Pictures should be left out while the data beneath this task is written out word for word.

## Input material
[Start of Attachment]
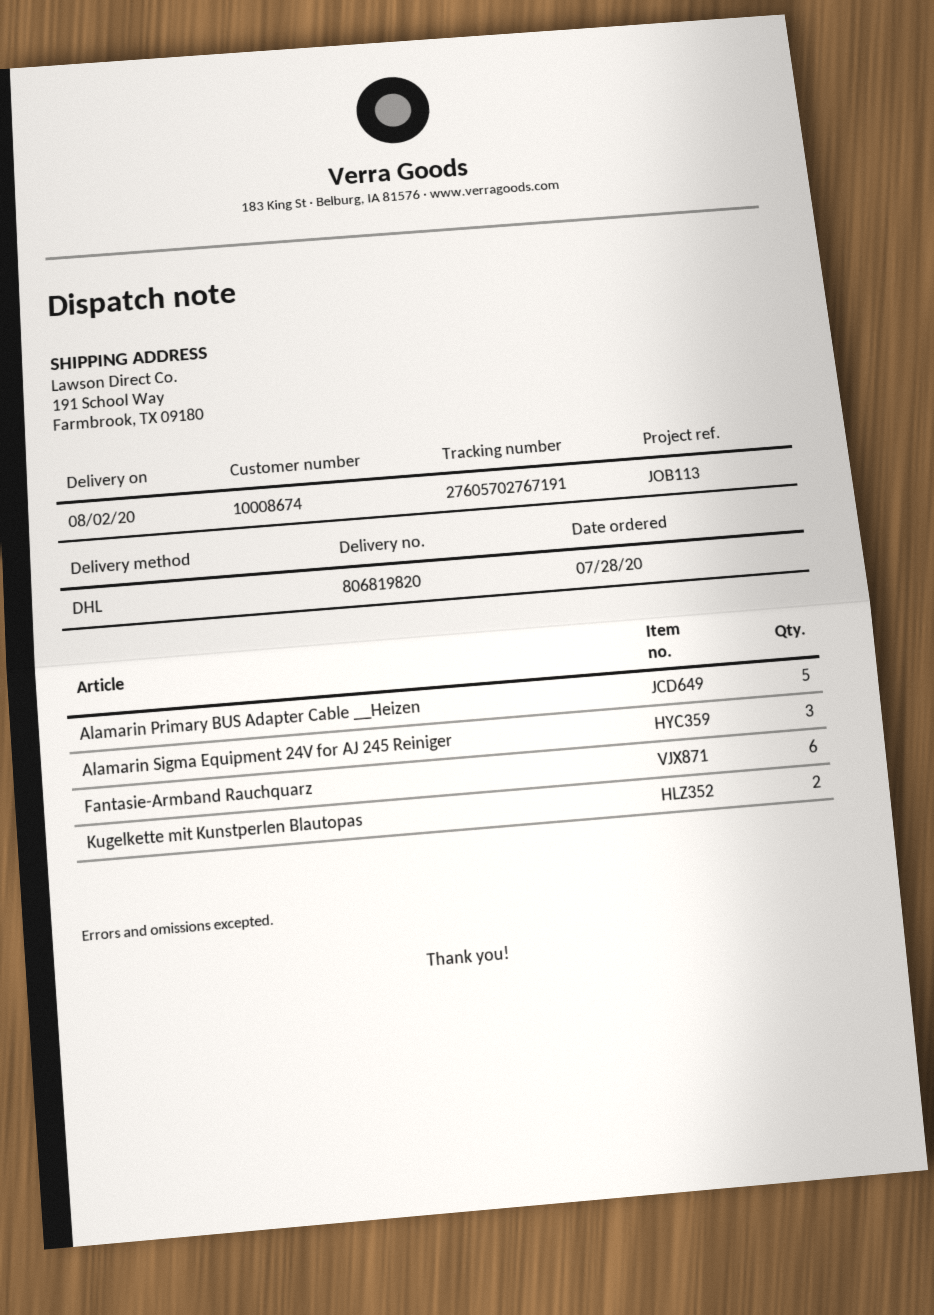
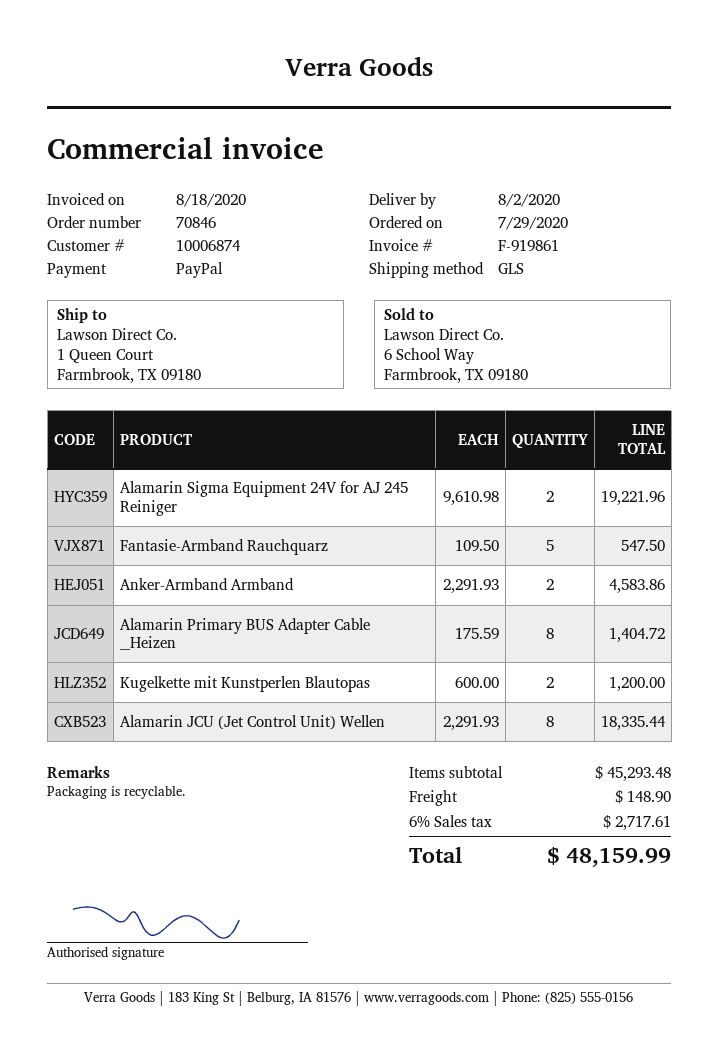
order date: 2020-07-28 -> 2020-07-29
customer number: 10008674 -> 10006874
shipping method: DHL -> GLS
ship to: 191 School Way, Farmbrook, TX 09180 -> 1 Queen Court, Farmbrook, TX 09180
Alamarin Primary BUS Adapter Cable __Heizen: 5 -> 8
Alamarin Sigma Equipment 24V for AJ 245 Reiniger: 3 -> 2
Fantasie-Armband Rauchquarz: 6 -> 5
Anker-Armband Armband: none -> 2
Alamarin JCU (Jet Control Unit) Wellen: none -> 8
[End of Attachment]
## Exercise output
order date: 2020-07-28 -> 2020-07-29
customer number: 10008674 -> 10006874
shipping method: DHL -> GLS
ship to: 191 School Way, Farmbrook, TX 09180 -> 1 Queen Court, Farmbrook, TX 09180
Alamarin Primary BUS Adapter Cable __Heizen: 5 -> 8
Alamarin Sigma Equipment 24V for AJ 245 Reiniger: 3 -> 2
Fantasie-Armband Rauchquarz: 6 -> 5
Anker-Armband Armband: none -> 2
Alamarin JCU (Jet Control Unit) Wellen: none -> 8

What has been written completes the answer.